#### [RECORDS SUPPLIED]
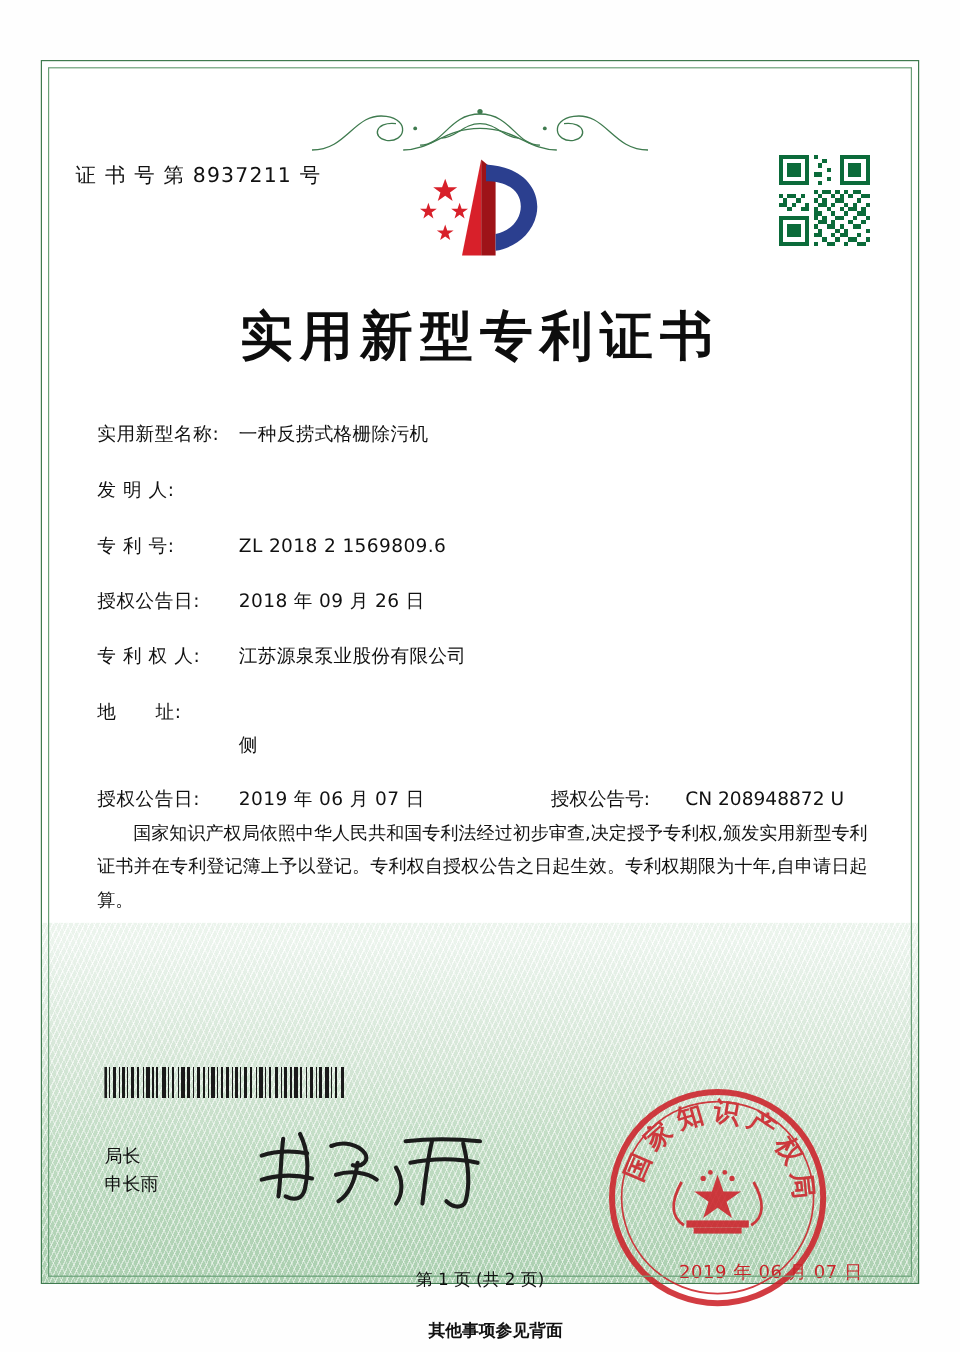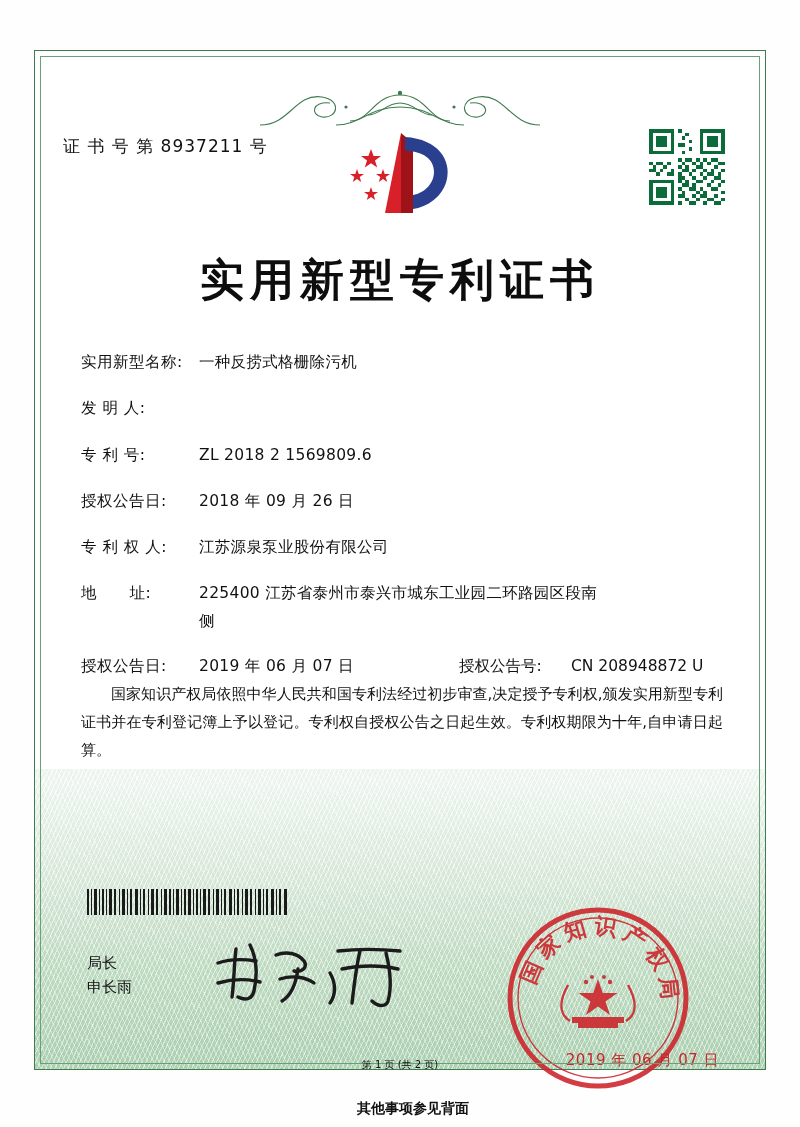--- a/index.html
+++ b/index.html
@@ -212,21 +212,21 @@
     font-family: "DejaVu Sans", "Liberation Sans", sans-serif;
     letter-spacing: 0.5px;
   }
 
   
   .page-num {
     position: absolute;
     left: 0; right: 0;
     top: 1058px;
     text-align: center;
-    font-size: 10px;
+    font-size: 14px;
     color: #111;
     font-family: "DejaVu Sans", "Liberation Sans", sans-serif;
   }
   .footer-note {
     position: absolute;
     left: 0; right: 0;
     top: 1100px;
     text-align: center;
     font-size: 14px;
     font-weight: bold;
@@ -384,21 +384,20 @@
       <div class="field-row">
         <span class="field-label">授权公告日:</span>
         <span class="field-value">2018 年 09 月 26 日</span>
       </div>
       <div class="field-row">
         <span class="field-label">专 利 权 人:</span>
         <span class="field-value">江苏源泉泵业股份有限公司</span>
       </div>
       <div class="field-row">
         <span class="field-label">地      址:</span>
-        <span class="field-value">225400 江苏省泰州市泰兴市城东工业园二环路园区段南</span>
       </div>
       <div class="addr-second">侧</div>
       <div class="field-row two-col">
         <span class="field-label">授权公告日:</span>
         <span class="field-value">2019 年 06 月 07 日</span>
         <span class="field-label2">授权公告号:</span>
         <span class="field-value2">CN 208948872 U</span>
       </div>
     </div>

...

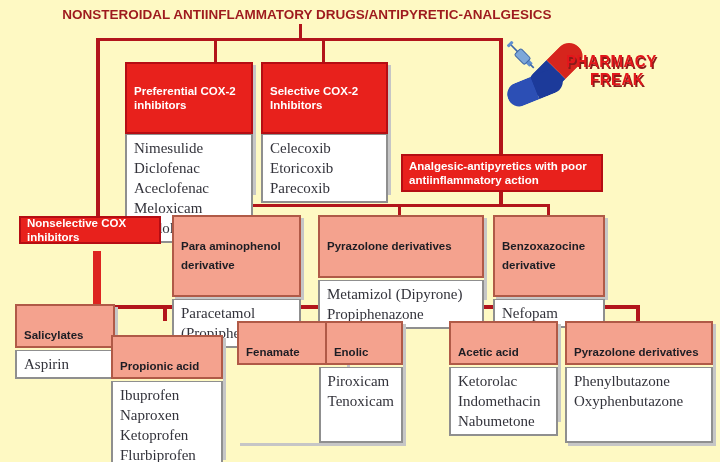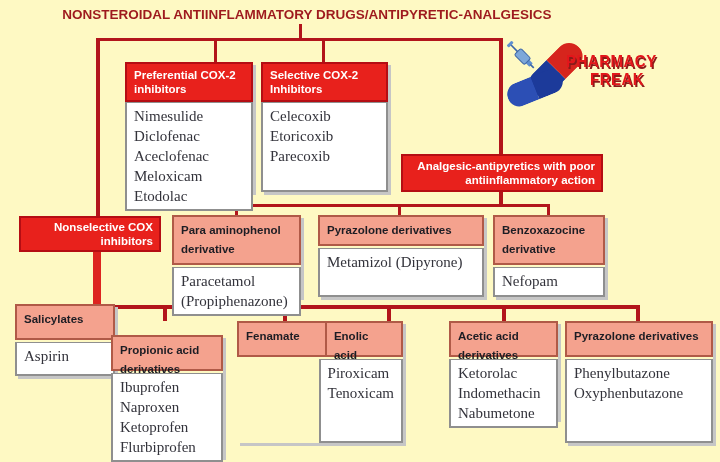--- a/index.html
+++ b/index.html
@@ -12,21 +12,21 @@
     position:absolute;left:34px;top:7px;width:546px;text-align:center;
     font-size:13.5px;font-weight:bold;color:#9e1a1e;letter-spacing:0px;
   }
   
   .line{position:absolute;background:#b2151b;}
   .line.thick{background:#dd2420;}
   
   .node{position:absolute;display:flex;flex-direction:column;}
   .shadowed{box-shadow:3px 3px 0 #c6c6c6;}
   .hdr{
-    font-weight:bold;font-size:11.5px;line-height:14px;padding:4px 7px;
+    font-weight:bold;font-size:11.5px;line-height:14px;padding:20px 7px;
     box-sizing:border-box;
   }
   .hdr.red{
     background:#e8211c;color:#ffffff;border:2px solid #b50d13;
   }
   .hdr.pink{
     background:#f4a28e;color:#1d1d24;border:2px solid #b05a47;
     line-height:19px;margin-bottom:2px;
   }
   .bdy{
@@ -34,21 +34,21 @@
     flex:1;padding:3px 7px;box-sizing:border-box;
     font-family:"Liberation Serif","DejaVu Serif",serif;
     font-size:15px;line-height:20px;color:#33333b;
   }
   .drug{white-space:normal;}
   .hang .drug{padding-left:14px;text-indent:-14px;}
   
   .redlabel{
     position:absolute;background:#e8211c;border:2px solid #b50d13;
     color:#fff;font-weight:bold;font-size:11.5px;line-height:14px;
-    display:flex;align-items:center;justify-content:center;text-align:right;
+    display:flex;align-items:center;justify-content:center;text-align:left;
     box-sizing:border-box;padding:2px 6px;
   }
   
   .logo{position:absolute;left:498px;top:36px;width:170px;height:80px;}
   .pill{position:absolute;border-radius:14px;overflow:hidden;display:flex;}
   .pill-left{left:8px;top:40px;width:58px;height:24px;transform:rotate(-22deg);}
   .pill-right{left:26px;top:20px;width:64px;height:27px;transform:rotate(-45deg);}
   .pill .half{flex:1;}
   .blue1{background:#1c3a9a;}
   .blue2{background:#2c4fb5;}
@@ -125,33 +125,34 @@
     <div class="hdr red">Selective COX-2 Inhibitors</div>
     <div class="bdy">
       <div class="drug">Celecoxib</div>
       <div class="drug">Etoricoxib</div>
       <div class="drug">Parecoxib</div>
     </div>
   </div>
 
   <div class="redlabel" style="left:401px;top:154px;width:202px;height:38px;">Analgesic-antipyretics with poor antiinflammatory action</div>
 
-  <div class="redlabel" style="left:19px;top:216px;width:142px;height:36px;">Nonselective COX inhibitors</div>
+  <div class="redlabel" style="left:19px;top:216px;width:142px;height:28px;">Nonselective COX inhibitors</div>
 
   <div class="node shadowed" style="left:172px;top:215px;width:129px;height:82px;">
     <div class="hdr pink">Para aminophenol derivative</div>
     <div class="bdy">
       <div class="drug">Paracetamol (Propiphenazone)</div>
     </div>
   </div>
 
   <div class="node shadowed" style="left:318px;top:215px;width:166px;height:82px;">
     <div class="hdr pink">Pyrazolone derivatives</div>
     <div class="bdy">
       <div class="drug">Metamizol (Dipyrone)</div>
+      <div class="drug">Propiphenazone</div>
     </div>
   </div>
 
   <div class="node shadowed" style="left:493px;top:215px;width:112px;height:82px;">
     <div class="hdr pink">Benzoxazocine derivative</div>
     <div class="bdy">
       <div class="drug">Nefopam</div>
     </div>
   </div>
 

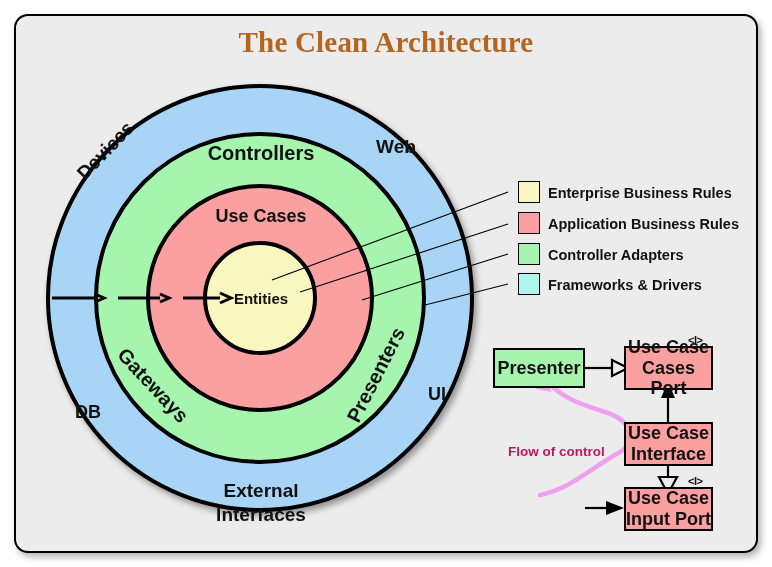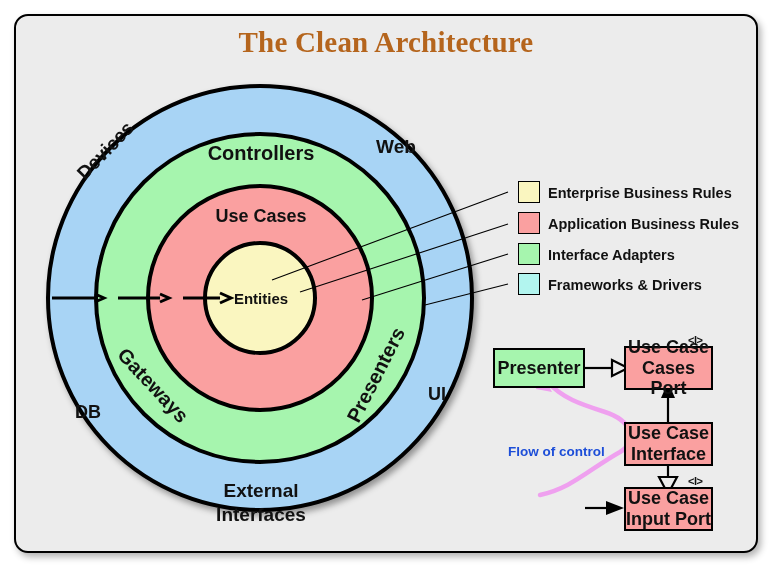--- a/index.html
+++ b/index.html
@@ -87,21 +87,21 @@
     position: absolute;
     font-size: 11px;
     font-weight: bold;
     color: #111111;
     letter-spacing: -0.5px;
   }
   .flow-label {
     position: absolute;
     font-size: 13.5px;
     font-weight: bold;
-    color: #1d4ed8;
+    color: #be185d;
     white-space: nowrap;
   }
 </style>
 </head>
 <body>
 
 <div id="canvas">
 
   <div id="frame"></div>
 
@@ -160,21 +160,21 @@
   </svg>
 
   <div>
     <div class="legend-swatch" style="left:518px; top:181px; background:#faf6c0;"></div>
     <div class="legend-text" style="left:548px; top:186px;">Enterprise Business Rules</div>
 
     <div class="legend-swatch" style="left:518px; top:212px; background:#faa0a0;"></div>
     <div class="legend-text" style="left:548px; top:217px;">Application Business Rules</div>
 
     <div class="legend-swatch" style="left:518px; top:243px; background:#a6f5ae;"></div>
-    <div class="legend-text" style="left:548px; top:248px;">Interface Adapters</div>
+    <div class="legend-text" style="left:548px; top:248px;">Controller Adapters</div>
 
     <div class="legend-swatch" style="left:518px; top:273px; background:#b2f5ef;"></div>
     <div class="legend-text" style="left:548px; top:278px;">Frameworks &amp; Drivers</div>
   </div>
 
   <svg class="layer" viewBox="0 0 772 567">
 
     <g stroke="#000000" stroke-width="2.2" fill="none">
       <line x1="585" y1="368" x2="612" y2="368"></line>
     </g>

#### [PROBLEM REQUIREMENTS]
Find the word "background" in the entries above. Copy every line that has it.

#### [EXERCISE RESPONSE]
   .line{position:absolute;background:#b2151b;}
   .line.thick{background:#dd2420;}
     background:#e8211c;color:#ffffff;border:2px solid #b50d13;
     background:#f4a28e;color:#1d1d24;border:2px solid #b05a47;
     position:absolute;background:#e8211c;border:2px solid #b50d13;
   .blue1{background:#1c3a9a;}
   .blue2{background:#2c4fb5;}
     <div class="legend-swatch" style="left:518px; top:181px; background:#faf6c0;"></div>
     <div class="legend-swatch" style="left:518px; top:212px; background:#faa0a0;"></div>
     <div class="legend-swatch" style="left:518px; top:243px; background:#a6f5ae;"></div>
     <div class="legend-swatch" style="left:518px; top:273px; background:#b2f5ef;"></div>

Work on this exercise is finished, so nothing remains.